Y después de treinta y tres años vagando, pensándote, aun tras los muros no escogidos de mi celda, ¿qué sonrisa finjo a mi alma, si después de todo no me abandonaste, pero igual sé que no vendrás?

Y la herida en tu cabeza que acabó por apartarte del mundo que no pudo comprender la sincronía en nuestros latidos, que tachó de crimen tu sonrisa joven.

¿Y qué haré después de esto, mi querida Nola?
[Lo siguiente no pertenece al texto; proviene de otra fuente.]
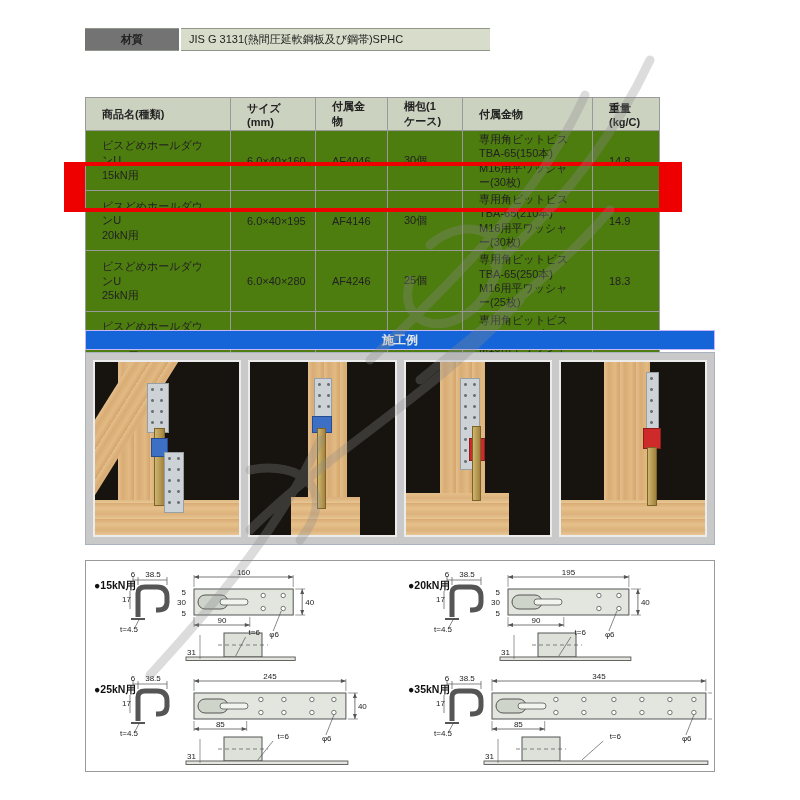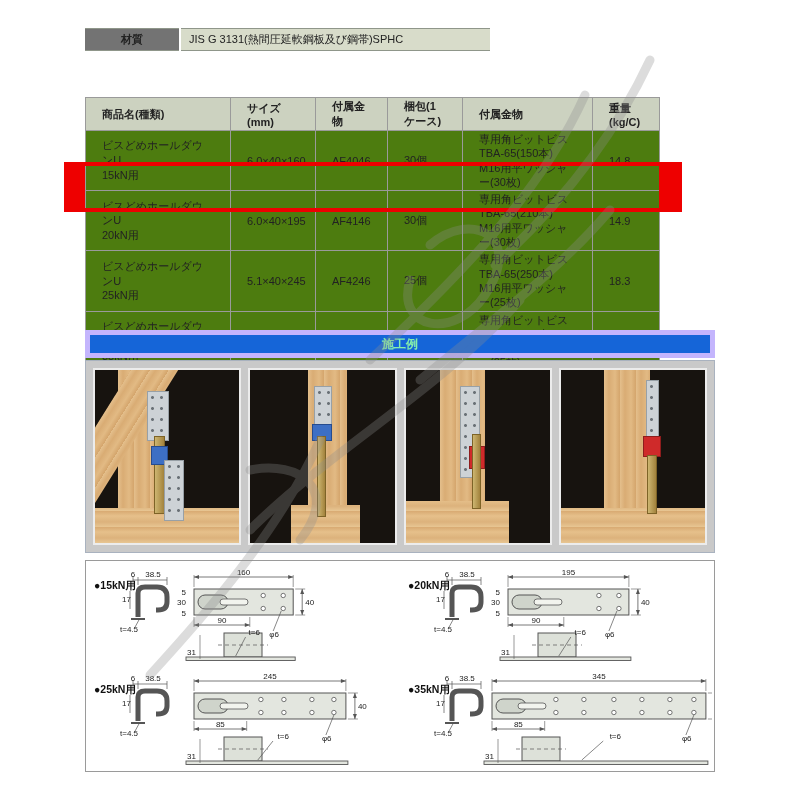"5.1×40×245" td { text: 5.1×40×245 -> 6.0×40×280 }
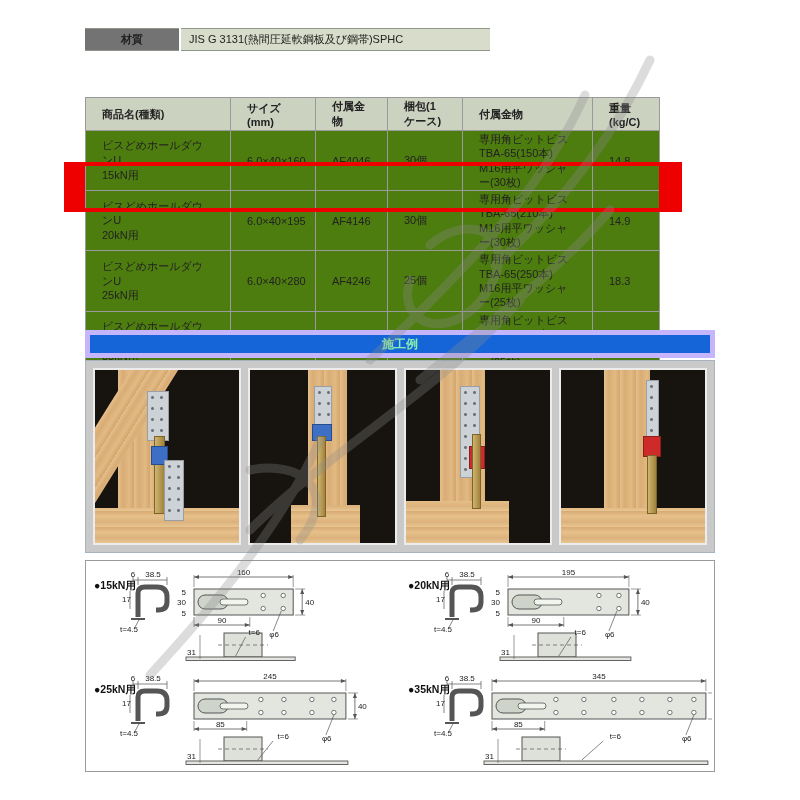"施工例" .sec-bar { border: 5px solid #c4b5fd -> 1px solid #c4b5fd; color: #86efac -> #e5e5e5 }
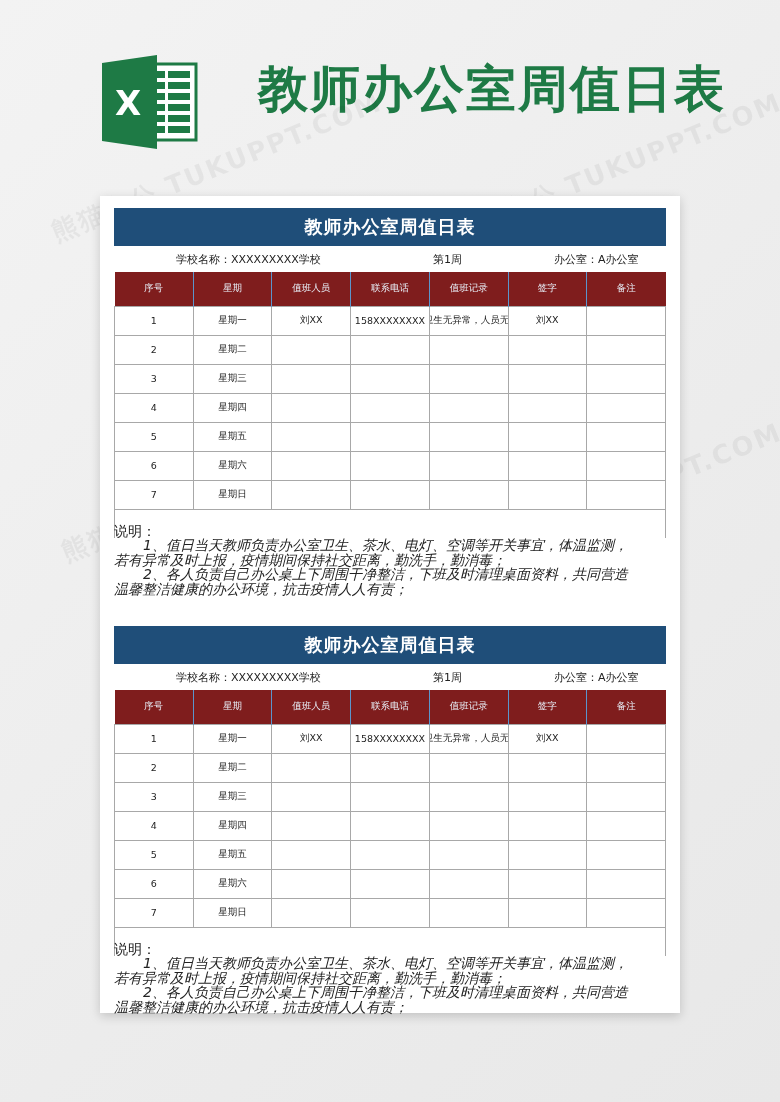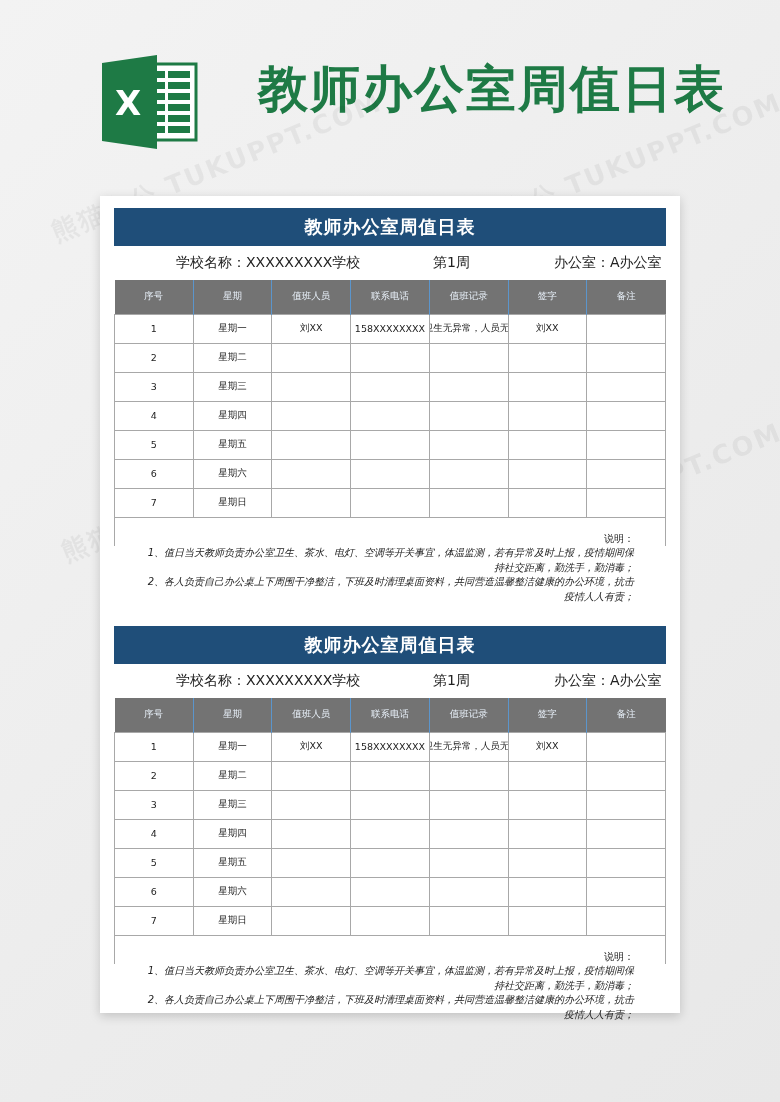"学校名称：XXXXXXXXX学校" .info-row { font-size: 14px -> 11px; height: 34px -> 26px }
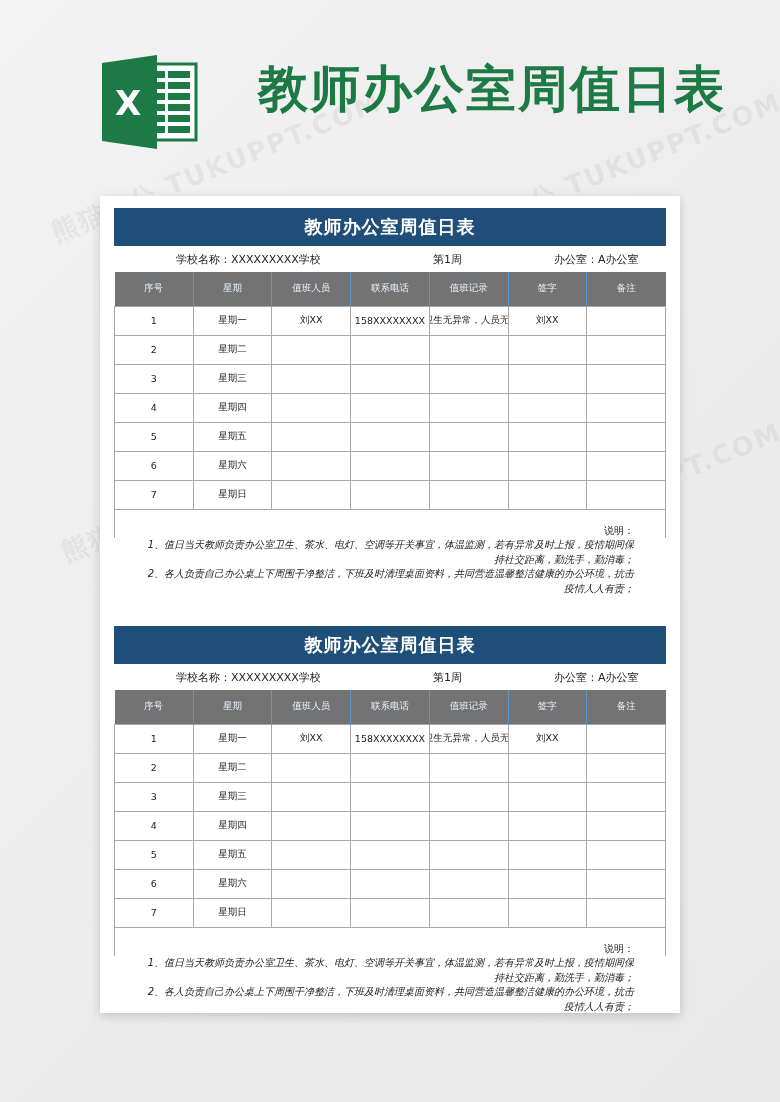"序号" th { background: #737373 -> #7f1d1d }
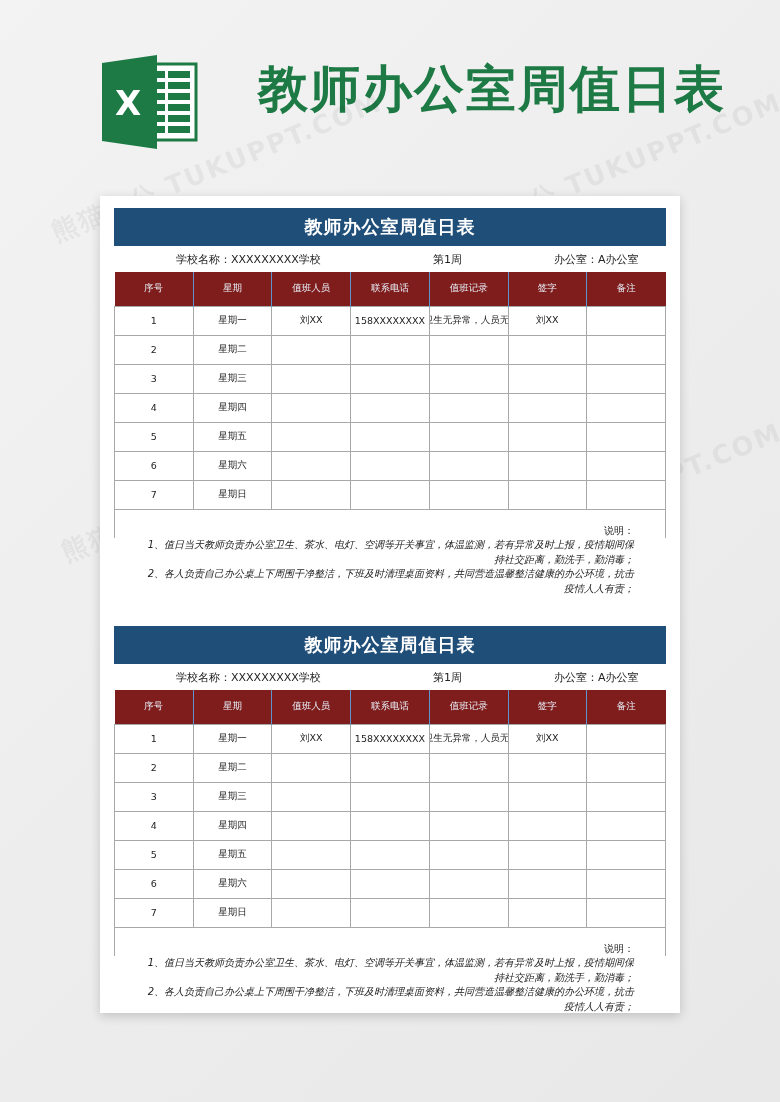"说明：" .notes { font-size: 10px -> 14px; text-align: right -> none }
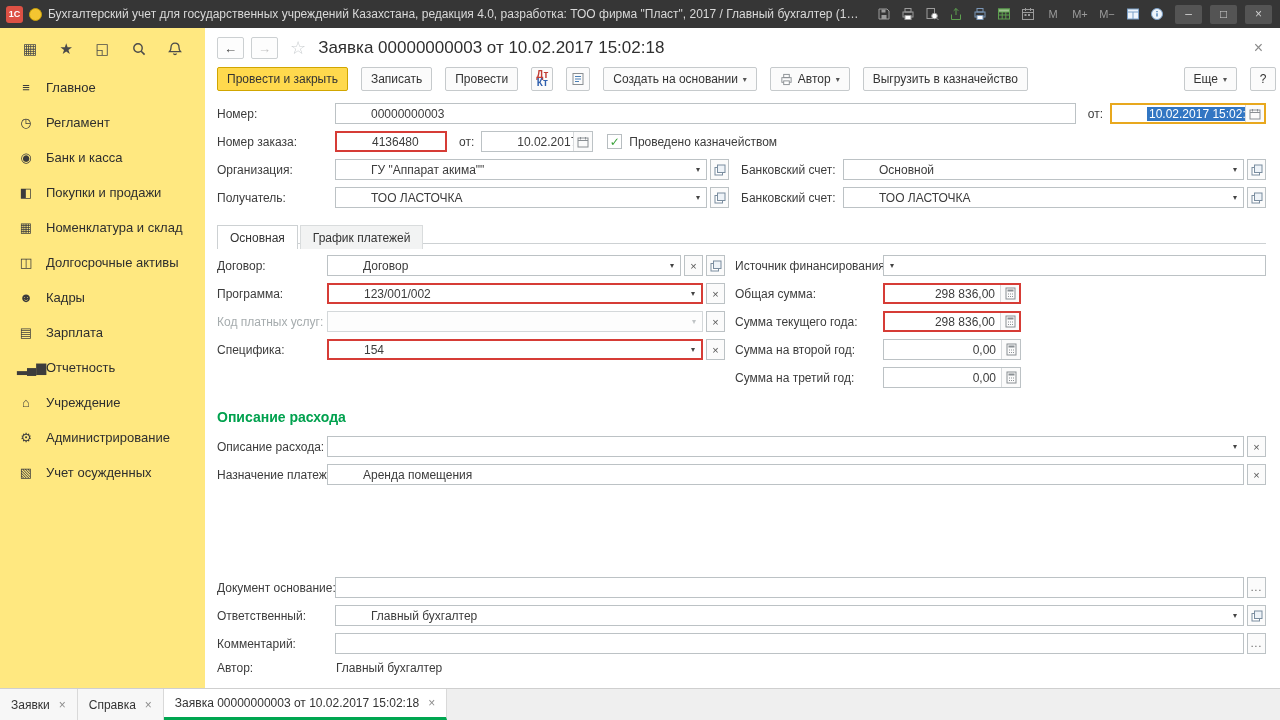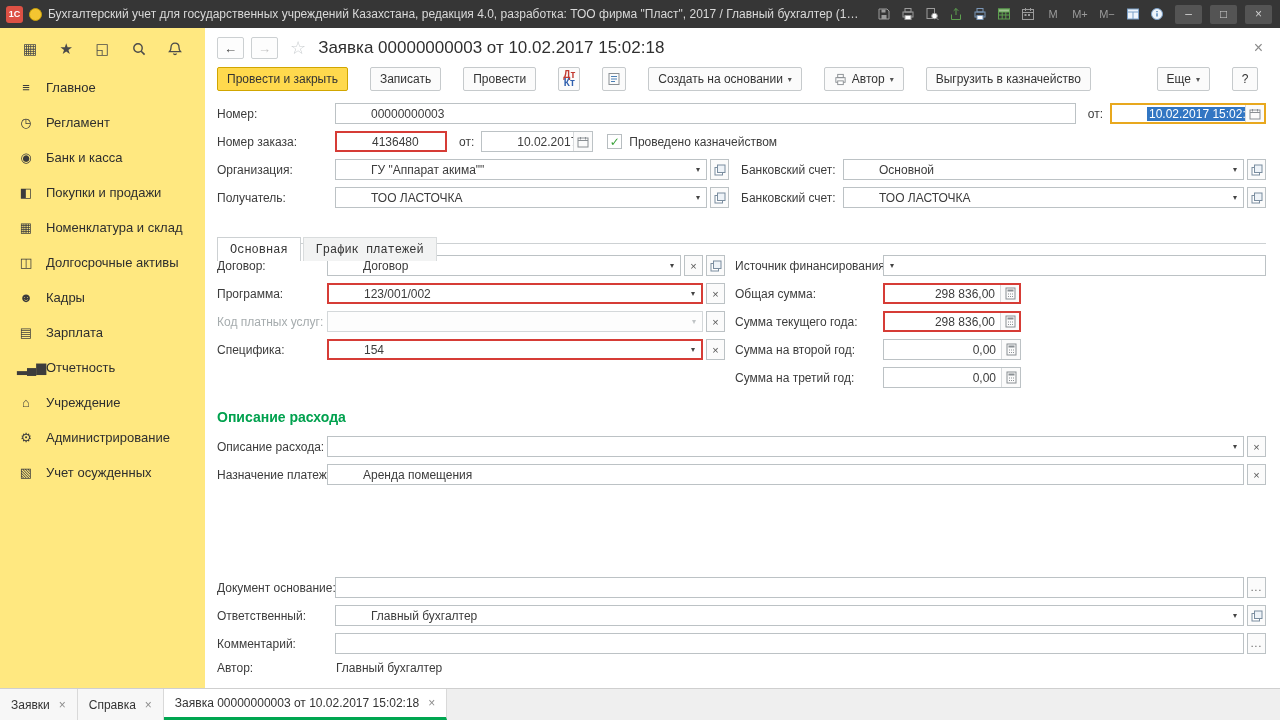"Провести и закрыть" .doc-toolbar { gap: 22px -> 13px; padding: 3px 22px 10px 12px -> 3px 4px 10px 12px }
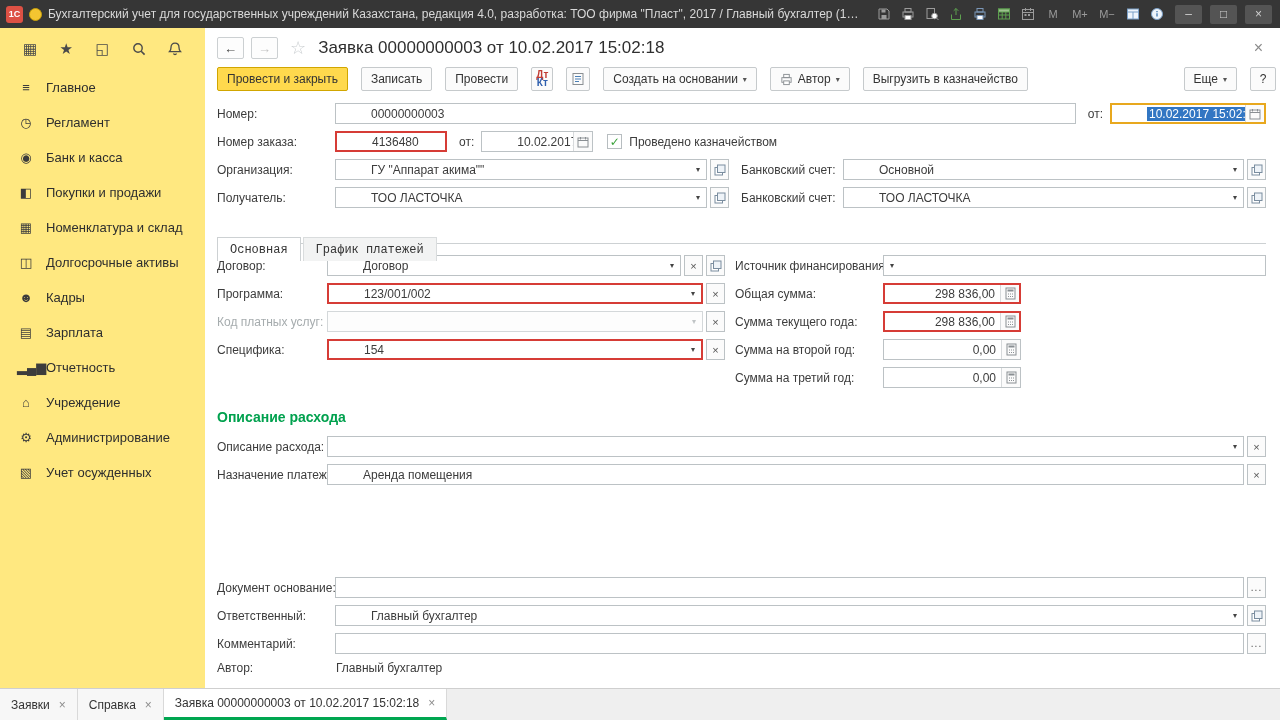"Основная" .tab { font-family: Liberation Mono, monospace -> none; top: 18px -> 6px }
Si los días que me obsequiaste no los pago con mi propia vida, ¿cómo vienen a exigirme pagar tu muerte, ¡tu terrible muerte!?

Y los paseos por la playa, los viajes clandestinos en que podíamos disfrutarnos, ser nosotros, lejos de tus padres y de todos en Aurora.  Y los brazos que no pudieron abrazarme en la noche de la fuga, al interior de la octava habitación de aquél motel, después de mil ensayos y luego de pensar en una vida tan distinta a esta…

Y, en mi ausencia, quién arrojará el pan a las gaviotas: es importante alimentar a las gaviotas, me decías y ahora yo te digo: es importante alimentar los recuerdos, Nola amada; es importante sentirte cerca y verte amanecer con el sol o correr con las olas y aquí eso ya no es posible.

¿Y qué haré con esto, mi querida, mi pequeña amada Nola? Siento perder la vida entre estas paredes grises, mas la muerte y tampoco tú, vienen por mí.